Changes to Article 57 Database (XEVMPD), another component of EudraVigilance, are also worth mentioning. While the information about medicinal products is preparing for transition to ISO IDMP standards, MAHs and Sponsors still have the obligation to send information about authorized and development medicinal products to XEVMPD. The platform runs on an older version of the Internet Explorer browser, which Microsoft stopped providing support for in June 2022. The European Medicines Agency provided a workaround using Microsoft Edge or by downloading extensions for other browsers that emulate the Internet Explorer mode. Not only EudraVigilance is being updated and modernized, internal EMA tools such as Service Desk are also keeping up with the pace and are being transferred from their current JIRA platform to ServiceNow (SNOW). We also cannot forget the changes post Brexit. MAHs are using the ICSR Submission Portal for transmission of ICSRs to MHRA, and since the beginning of October 2022, SUSARs from Clinical Trials are also submitted via this portal.
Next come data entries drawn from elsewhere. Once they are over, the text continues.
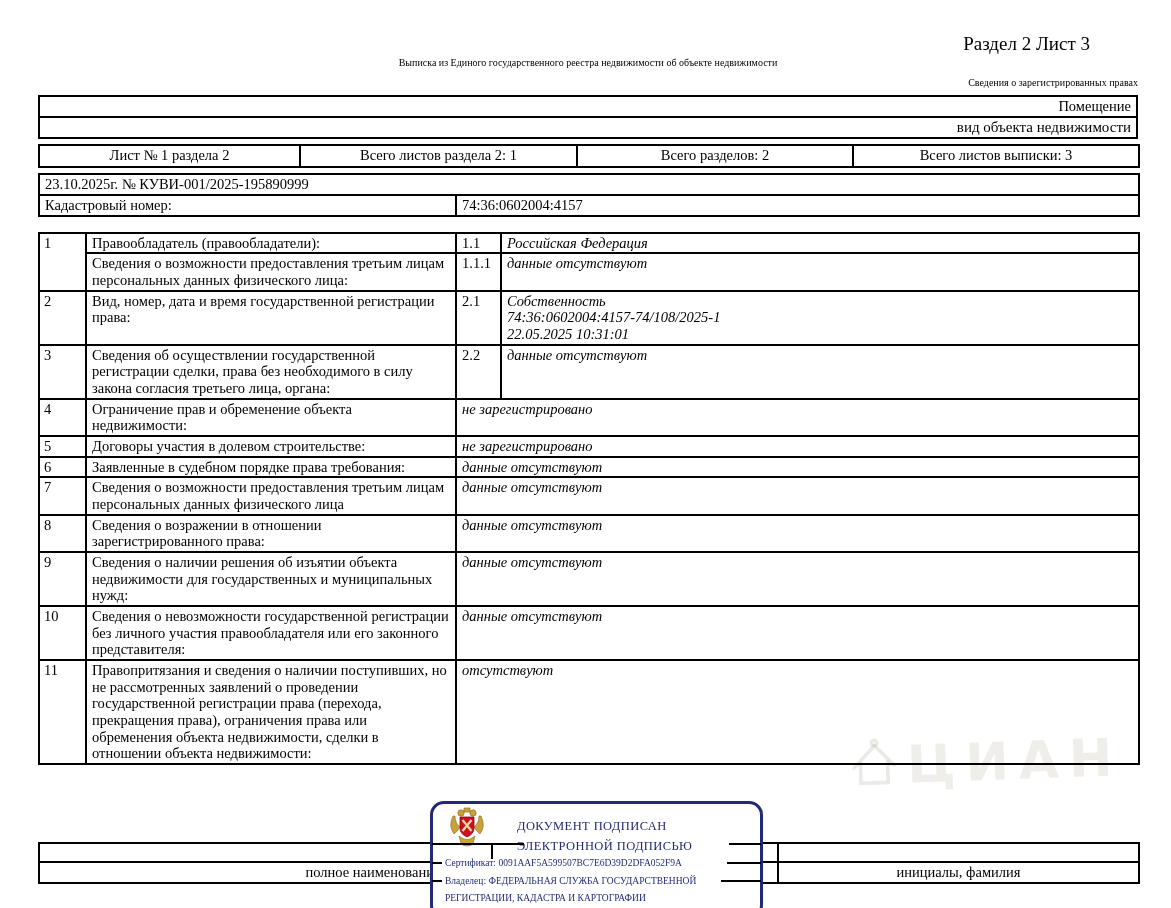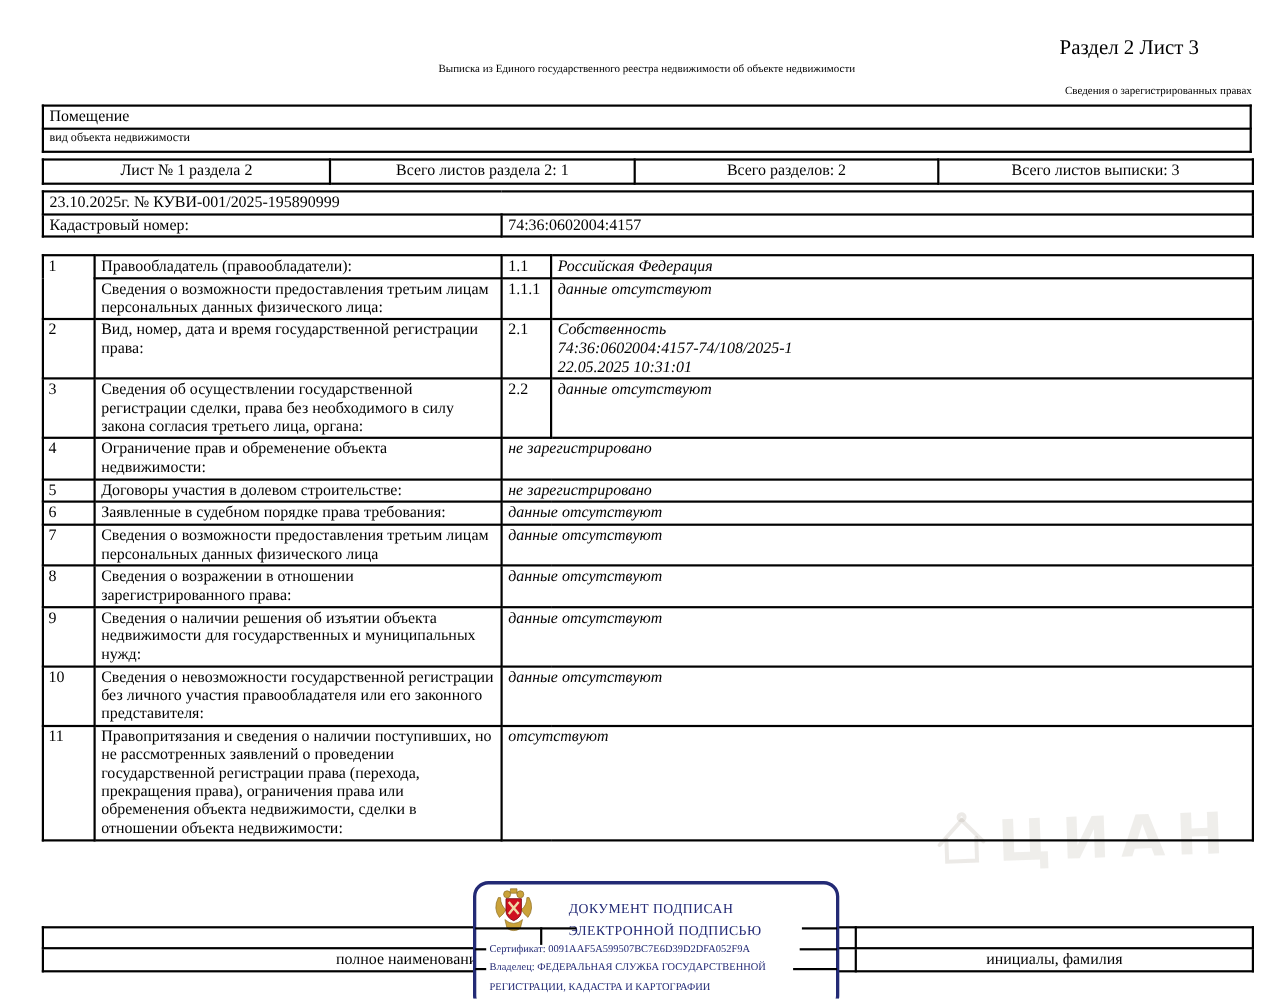--- a/index.html
+++ b/index.html
@@ -7,22 +7,22 @@
         font-family:"Liberation Serif","DejaVu Serif",serif;color:#000;font-size:14.5px;}
   .content{position:relative;margin:0 33px 0 38px;width:1100px;z-index:1;}
   .section-label{text-align:right;padding:33px 48px 0 0;font-size:19px;}
   .doc-title{text-align:center;margin-top:2px;font-size:10px;}
   .doc-subtitle{text-align:right;margin-top:9px;font-size:10px;}
 
   table.tbl{border-collapse:collapse;table-layout:fixed;width:1100px;border:2px solid #000;}
   table.tbl td{border:2px solid #000;padding:1px 5px;vertical-align:top;line-height:1.15;overflow:hidden;}
 
   .object-tbl{margin-top:7px;}
-  .object-tbl td{text-align:left;height:17px;}
-  .object-tbl .caption{font-size:11px;}
+  .object-tbl td{text-align:right;height:17px;}
+  .object-tbl .caption{font-size:15px;}
 
   .sheets-tbl{margin-top:5px;}
   .sheets-tbl td{text-align:center;height:18px;}
 
   .docinfo-tbl{margin-top:5px;}
   .docinfo-tbl td{height:16px;}
 
   .rights-tbl{margin-top:15px;}
   .rights-tbl .cell-num{padding-left:4px;}
   .rights-tbl .cell-value{white-space:pre-line;font-style:italic;}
CTIS and interactions with other EMA systems
Calin Lungu
DDCS S.A.
With the implementation of the clinical trials regulation 536/2014, the EMA has launched the Clinical Trials Information System (CTIS) on 31 January 2022.1,2 An extensive training programme based on online modules as well as live training courses is available for sponsors of clinical trials, both commercial and noncommercial. The EMA systems are becoming more complex and interconnected than ever before. CTIS has two restricted workspaces, one for the sponsors and one for the National Competent Authorities (NCAs), the European Commission and the EMA, who ensures the system maintenance. One public website is also available, where some documents are published in relation to the clinical trials existing in CTIS. The system is connected with the EMA account, also known as Identity and Access Management (IAM), where users manage their roles in the different EMA systems, such as EudraVigilance, the eXtended EudraVigilance Medicinal Product Dictionary (XEVMPD), the Substance Product Referentials and Organization Management Services (SPOR) and others. CTIS sources master data from these systems for the purpose of clinical trials applications (CTAs). In the process of creating a CTA, data from the SPOR OMS (Organization Management Services) is extracted to identify the various stakeholders involved in a clinical trial (sponsor, clinical trial site(s), third parties, etc.). Data from the XEVMPD is also extracted to identify the medicinal products used in the clinical trial (test, comparator, auxiliary medicinal products). Documents are classified ‘for publication’ or ‘not for publication’ on the public website and are managed by the EMA through a SharePoint directory. Currently, and until the 31 January 2025, there is a transition phase for clinical trials managed via the EudraCT system to CTIS. Sponsors will have to decide when they start using CTIS, bearing in mind that all clinical trials that are not ended or transitioned to CTIS before that date will lapse.
References
1. Regulation (EU) No 536/2014 of the European Parliament and of the Council of 16 April 2014 on clinical trials on medicinal products for human use, and repealing Directive 2001/20/EC.
2. The rules governing medicinal products in the European Union VOLUME 10 – Guidance documents applying to clinical trials Clinical Trials Regulation (EU) No 536/2014 Questions & Answers Version 6.2.